-- INFORMATION PROVIDED follows --
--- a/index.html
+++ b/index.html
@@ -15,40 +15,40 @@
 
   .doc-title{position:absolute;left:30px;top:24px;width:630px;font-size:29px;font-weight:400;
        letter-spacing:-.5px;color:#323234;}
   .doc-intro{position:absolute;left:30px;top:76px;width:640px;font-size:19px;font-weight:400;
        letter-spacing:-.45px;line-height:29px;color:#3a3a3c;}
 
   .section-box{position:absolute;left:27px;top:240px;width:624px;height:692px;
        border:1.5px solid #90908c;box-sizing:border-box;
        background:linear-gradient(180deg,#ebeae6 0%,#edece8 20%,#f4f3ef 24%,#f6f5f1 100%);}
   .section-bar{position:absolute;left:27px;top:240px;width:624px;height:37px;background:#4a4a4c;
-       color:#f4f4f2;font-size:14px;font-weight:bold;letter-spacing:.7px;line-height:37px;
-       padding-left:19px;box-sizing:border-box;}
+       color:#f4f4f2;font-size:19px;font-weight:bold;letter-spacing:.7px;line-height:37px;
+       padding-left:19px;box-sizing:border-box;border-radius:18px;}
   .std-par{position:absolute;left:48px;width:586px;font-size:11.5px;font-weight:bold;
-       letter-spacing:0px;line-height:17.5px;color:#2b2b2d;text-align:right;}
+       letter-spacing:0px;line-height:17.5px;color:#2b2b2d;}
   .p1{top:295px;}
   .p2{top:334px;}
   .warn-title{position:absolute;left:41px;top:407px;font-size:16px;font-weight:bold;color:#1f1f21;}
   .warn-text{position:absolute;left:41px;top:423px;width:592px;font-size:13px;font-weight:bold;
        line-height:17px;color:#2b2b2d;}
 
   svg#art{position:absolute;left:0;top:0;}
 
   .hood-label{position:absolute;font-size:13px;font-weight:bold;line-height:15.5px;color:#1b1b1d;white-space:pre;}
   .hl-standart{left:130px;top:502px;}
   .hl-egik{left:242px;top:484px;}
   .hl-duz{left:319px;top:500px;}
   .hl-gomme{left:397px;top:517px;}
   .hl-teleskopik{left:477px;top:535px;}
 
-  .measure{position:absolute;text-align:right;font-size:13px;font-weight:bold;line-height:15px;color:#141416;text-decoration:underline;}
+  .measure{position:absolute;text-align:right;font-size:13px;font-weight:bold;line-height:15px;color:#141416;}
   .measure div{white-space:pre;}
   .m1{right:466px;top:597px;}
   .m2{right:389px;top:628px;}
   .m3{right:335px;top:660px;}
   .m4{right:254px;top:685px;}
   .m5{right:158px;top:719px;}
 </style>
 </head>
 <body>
-- INFORMATION PROVIDED concluded --
-- INFORMATION PROVIDED follows --
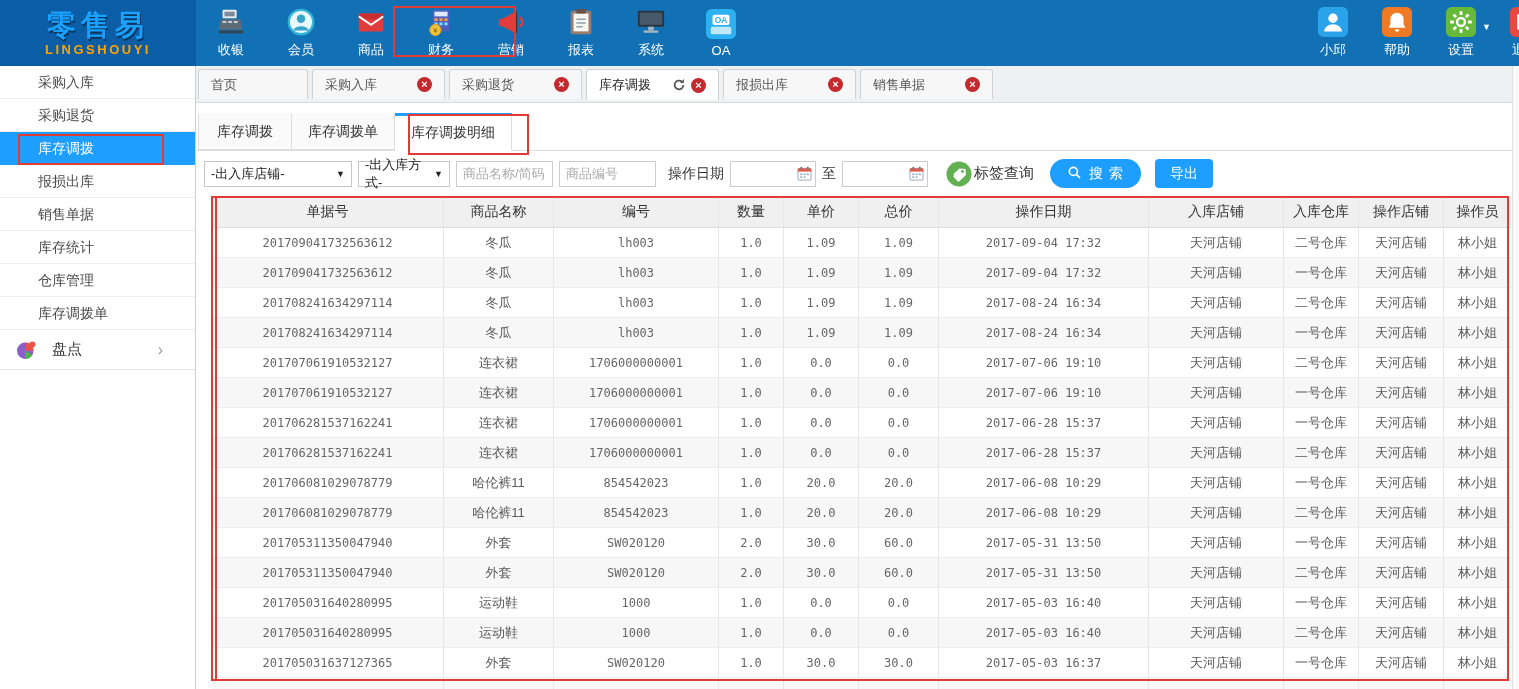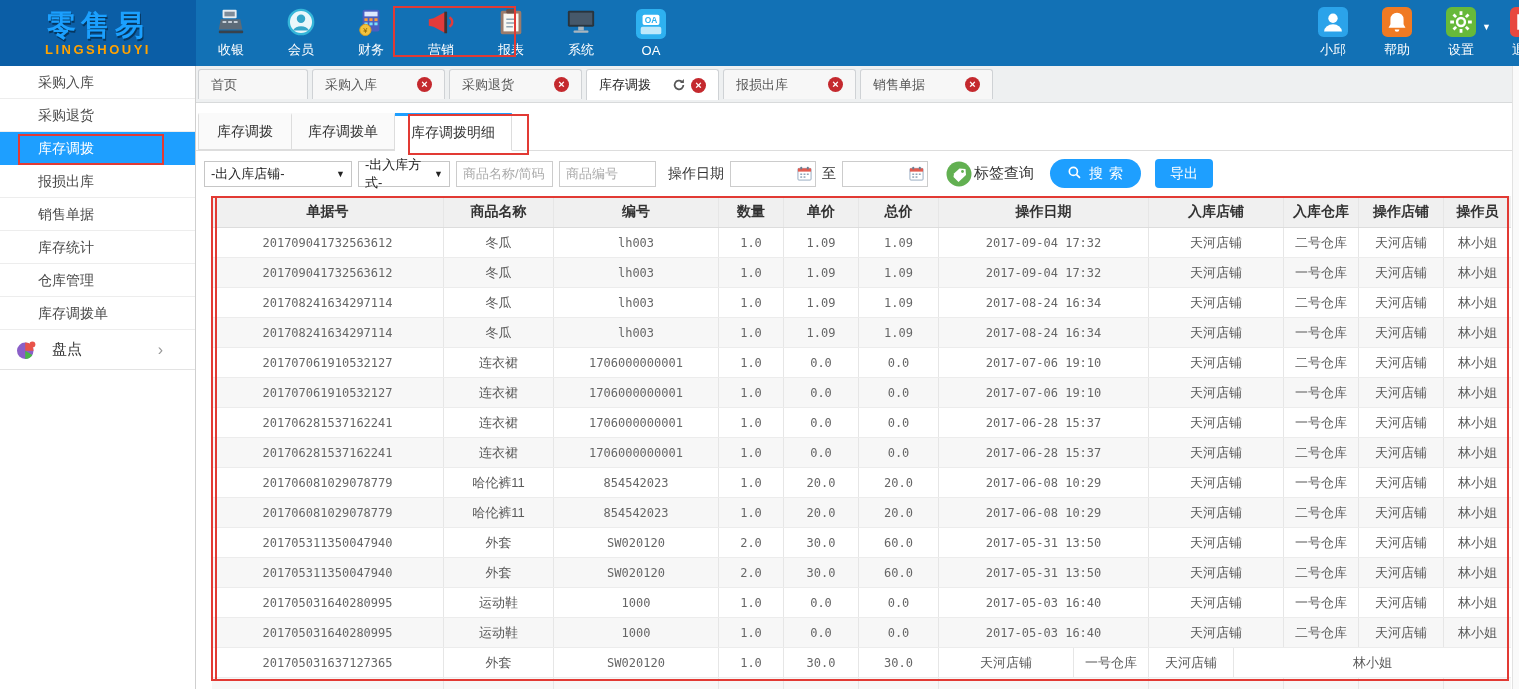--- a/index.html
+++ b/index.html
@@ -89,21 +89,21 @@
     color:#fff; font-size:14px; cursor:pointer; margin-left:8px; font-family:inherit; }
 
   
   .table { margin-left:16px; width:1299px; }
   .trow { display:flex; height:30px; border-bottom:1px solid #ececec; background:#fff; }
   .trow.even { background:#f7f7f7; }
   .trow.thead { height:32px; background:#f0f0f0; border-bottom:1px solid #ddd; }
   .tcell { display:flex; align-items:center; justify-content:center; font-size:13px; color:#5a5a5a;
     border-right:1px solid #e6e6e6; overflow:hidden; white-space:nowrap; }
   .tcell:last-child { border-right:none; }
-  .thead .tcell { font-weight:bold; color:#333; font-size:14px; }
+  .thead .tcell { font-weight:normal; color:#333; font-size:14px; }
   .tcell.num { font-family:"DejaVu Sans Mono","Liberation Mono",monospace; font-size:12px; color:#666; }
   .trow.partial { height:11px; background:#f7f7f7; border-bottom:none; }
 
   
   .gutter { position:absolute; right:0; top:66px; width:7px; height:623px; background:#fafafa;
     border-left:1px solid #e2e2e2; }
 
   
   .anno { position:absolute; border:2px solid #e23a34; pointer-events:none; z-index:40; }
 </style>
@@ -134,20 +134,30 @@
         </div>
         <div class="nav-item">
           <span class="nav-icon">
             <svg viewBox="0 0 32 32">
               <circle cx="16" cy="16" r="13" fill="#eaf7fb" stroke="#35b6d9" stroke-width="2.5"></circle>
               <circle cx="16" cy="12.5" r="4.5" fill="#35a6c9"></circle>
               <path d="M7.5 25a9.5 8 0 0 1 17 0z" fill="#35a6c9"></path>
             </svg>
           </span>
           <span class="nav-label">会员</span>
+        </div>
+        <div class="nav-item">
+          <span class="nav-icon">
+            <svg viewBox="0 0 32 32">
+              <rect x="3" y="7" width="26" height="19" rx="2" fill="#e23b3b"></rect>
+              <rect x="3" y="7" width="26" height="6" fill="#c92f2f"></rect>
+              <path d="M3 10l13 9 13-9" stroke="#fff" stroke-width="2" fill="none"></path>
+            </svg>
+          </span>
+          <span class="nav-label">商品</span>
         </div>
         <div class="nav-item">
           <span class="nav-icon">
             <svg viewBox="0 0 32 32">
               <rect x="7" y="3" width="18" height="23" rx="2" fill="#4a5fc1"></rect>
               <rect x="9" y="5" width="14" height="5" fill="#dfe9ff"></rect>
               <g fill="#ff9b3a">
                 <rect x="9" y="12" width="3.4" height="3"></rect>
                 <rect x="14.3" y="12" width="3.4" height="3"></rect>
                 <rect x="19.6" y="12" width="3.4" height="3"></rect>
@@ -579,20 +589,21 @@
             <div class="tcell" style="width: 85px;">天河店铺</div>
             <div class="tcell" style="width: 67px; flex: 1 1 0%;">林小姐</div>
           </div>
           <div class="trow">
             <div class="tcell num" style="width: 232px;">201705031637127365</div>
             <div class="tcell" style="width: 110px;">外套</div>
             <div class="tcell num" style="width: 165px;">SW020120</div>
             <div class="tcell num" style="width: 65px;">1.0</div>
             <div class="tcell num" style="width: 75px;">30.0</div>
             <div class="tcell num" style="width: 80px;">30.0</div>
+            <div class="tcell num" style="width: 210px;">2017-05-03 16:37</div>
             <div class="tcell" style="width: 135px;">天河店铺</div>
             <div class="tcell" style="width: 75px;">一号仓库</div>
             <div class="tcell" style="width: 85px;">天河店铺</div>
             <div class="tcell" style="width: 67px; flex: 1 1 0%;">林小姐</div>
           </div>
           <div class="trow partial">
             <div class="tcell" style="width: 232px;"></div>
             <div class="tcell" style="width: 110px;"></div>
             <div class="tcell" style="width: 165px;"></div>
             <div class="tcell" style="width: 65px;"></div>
-- INFORMATION PROVIDED concluded --
■ WORK REQUIRED ■
Where the string "flex" appears in a line of the entries above, return that line.

■ EXERCISE RESULT ■
   .trow { display:flex; height:30px; border-bottom:1px solid #ececec; background:#fff; }
   .tcell { display:flex; align-items:center; justify-content:center; font-size:13px; color:#5a5a5a;
             <div class="tcell" style="width: 67px; flex: 1 1 0%;">林小姐</div>
             <div class="tcell" style="width: 67px; flex: 1 1 0%;">林小姐</div>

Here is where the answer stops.